530Happening next week in Hong Kong, The Hong Kong Watch Auction: Four is the final sale for the spring season on the territory. It’s a 356-lot sale that encompasses diverse vintage watches as well as 42 timepieces from the collection of Laurent Picciotto, the proprietor of the famous Chronopassion store in Paris.
Our final instalment covering highlights from the sale focuses on chronographs, ranging from the affordable from the likes of Omega and Girard-Perregaux, to headliners like the Patek Philippe ref. 530 in steel. The full catalogue for the auction is available here.
Lot 809 – Omega Speedmaster Perpetual
The most complicated Speedmaster ever made, the Speedmaster Perpetual is esoteric and well outside the mainstream of Speedy collecting. It was produced as a 50-piece limited edition for the Japanese market (Bubble-era Japan got some of the most intriguing special editions), conceived to mark the 700th anniversary of the Switzerland, an even more esoteric event than the watch.
The case is 18k yellow gold, 39mm in diameter, and still recognisable as a Speedmaster, despite the fancy dress that includes a gold dial with black hands as well as an unusual but original octagonal crown.

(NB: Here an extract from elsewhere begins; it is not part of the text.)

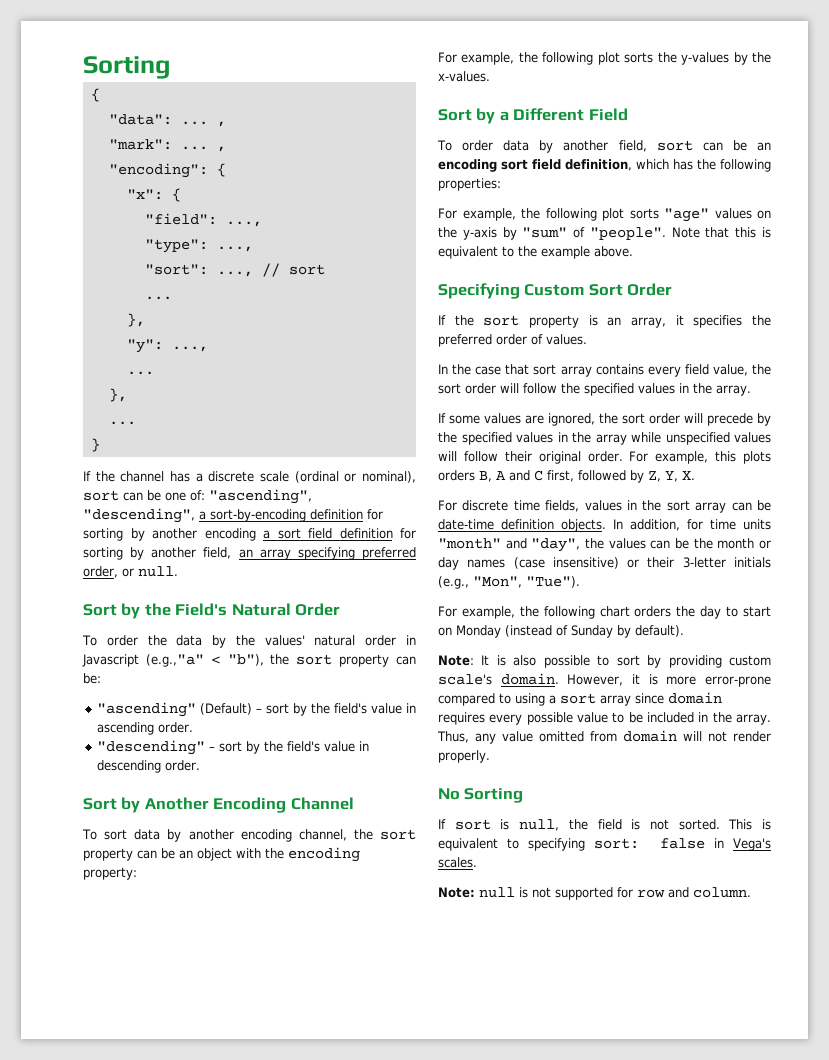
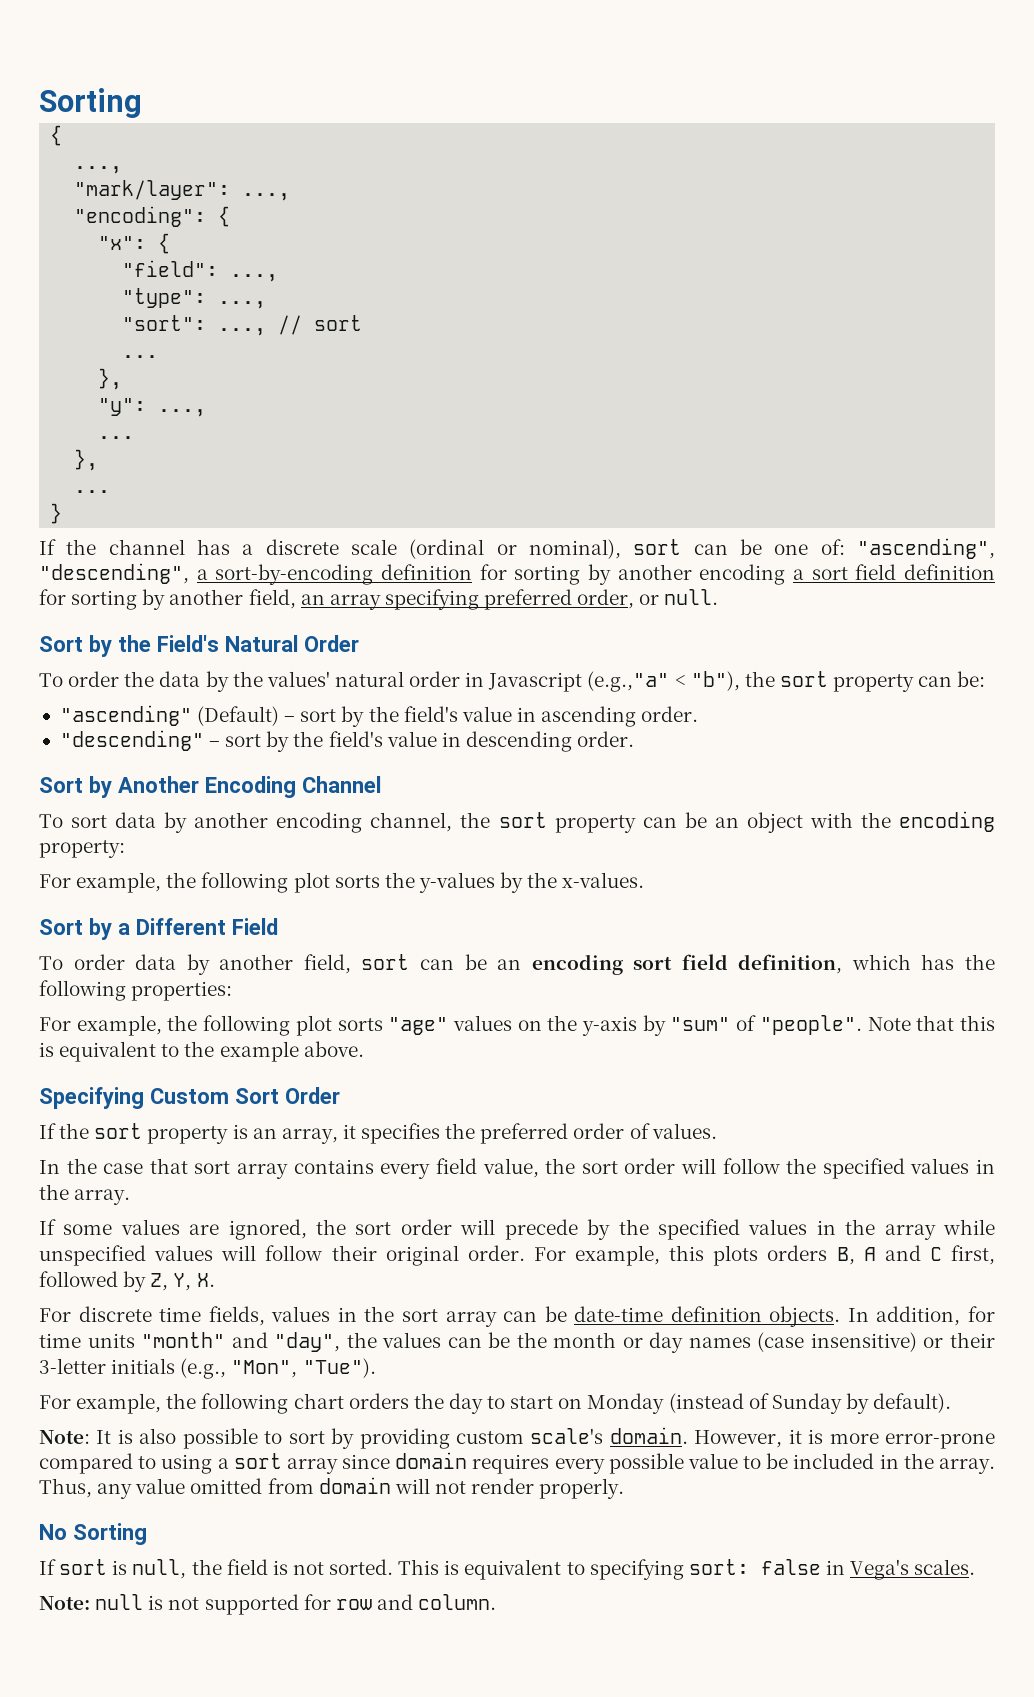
[108,114,226,127] [108,139,226,152] "data": ... , // "mark": ... , -> [74,166,123,174] [74,180,291,201] ..., // "mark/layer": ...,

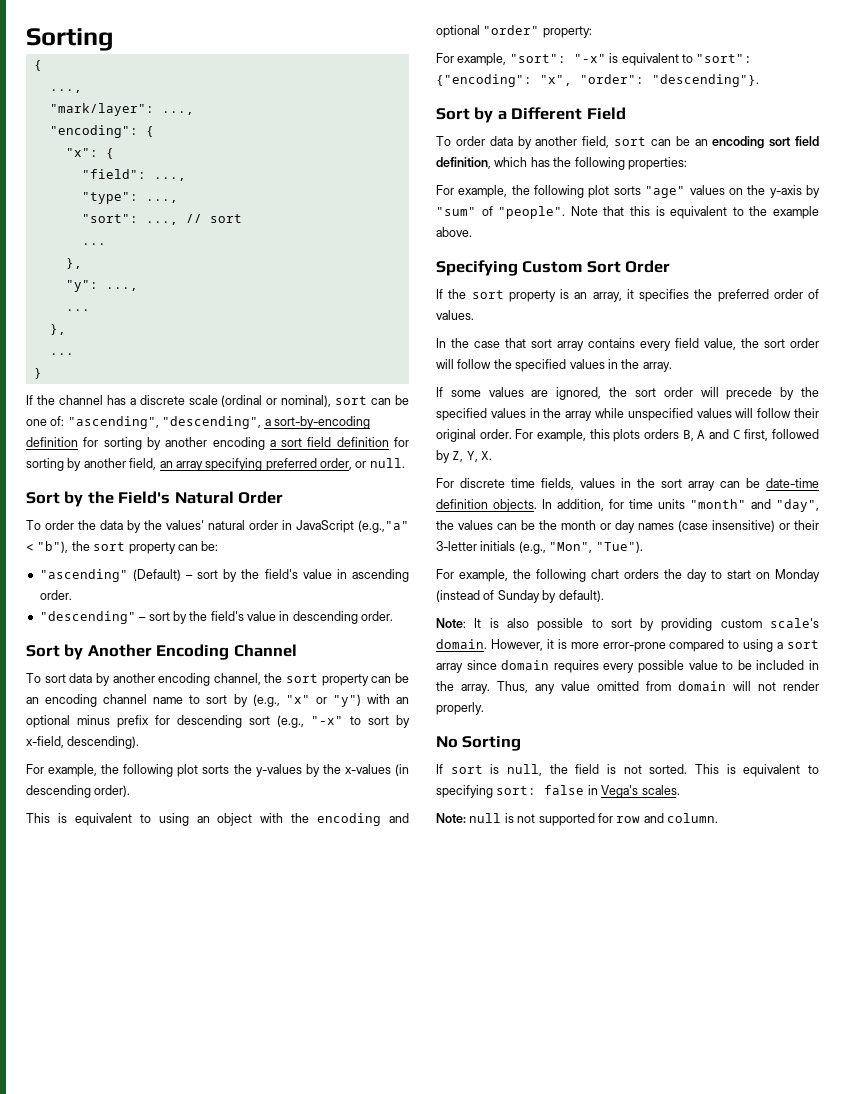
[488,672,583,692] Javascript -> [296,520,354,533] JavaScript
[746,811,995,833] [39,840,125,858] object with the encoding property: -> [45,694,409,707] [26,715,410,728] [26,736,140,749] encoding channel name to sort by (e.g., "x" or "y") with an optional minus prefix for descending sort (e.g., "-x" to sort by x-field, descending).
[562,872,645,888] x-values. -> [344,764,409,776] [26,785,131,798] [26,813,409,826] [436,25,592,38] [436,53,753,66] [436,74,759,87] x-values (in descending order). // This is equivalent to using an object with the encoding and optional "order" property: // For example, "sort": "-x" is equivalent to "sort": {"encoding": "x", "order": "descending"}.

Inside is the Omega cal. 1160, which is an ETA 2892 with both a chronograph and perpetual calendar module on top. Interestingly, because the perpetual calendar plate is topmost, the correctors for the calendar display sit just under the rim of the bezel.
The watch is in fine condition, with noticeable oxidisation of the case, indicating it hasn’t been worn in a long time. It’s accompanied by the original booklet, but unfortunately not the wood winder box made for the edition. The Speedmaster Perpetual is estimated at HK$60,000 to HK$100,000, or US$7,500 to US$12,500.
Lot 857 – Patek Philippe ref. 2577 “Freccero”
Less famous than the Calatrava ref. 2526 automatic but boasting the same ivory enamel dial, the ref. 2577 is significantly more rare. Perhaps 60 were made, with just three known in pink gold. Two of the three in pink are up for sale one day apart in Hong Kong, with first at Christie’s and then this example at Phillips.
Signed by Uruguayan retailer “Freccero” on the dial, the specimen at Phillips is the only one that is double-signed.
The case shows wear, but is in honest and original condition. The dial looks appealing but has three hairlines on the lower half. It has an estimate of HK$480,000 to HK$720,000, or US$60,000 to US$90,000. You can find more on the pair of pink ref. 2577 here.
Lot 860 – Patek Philippe ref. 130 chronograph “pink on pink”
Perhaps the quintessential vintage Patek Philippe chronograph, being available in a diversity of iterations, the ref. 130 is a typical mid-20th century wristwatch. This particular example is an unusual “pink on pink” specimen – a pink gold case matched with a two-tone, dark pink dial.
Much more scarce than the yellow gold ref. 130, this example was produced in 1949. Notably, it has been serviced by Patek Philippe – the owner is a noted collector who has a close relationship with the brand – and is correspondingly well-maintained and clean; the Calatrava cross logo on the crown usually indicates a factory service.
Both gold hallmarks on the case band and lugs are still obvious. The buckle is original, while the strap is a modern day Patek Philippe band. This carries a conservative estimate of HK$400,000 to HK$640,000, or US$50,000 to US$80,000.
Lot 862 – Patek Philippe ref. 1579 chronograph “spider lugs”
Belonging to the same owner as the prior ref. 130 in pink gold, this ref. 1579 in yellow gold is a similarly appealingly timepiece. Having also benefited from serviced by Patek Philippe, explaining its spotless condition, this ref. 1579 is circa 1952.
Measuring 36mm in diameter, unusually large for the era, the ref. 1579 feels more modern on the wrist than most of its contemporaries. Its most distinctive feature is the “spider lugs”, which are angled, angular and reminiscent of an arachnid’s legs.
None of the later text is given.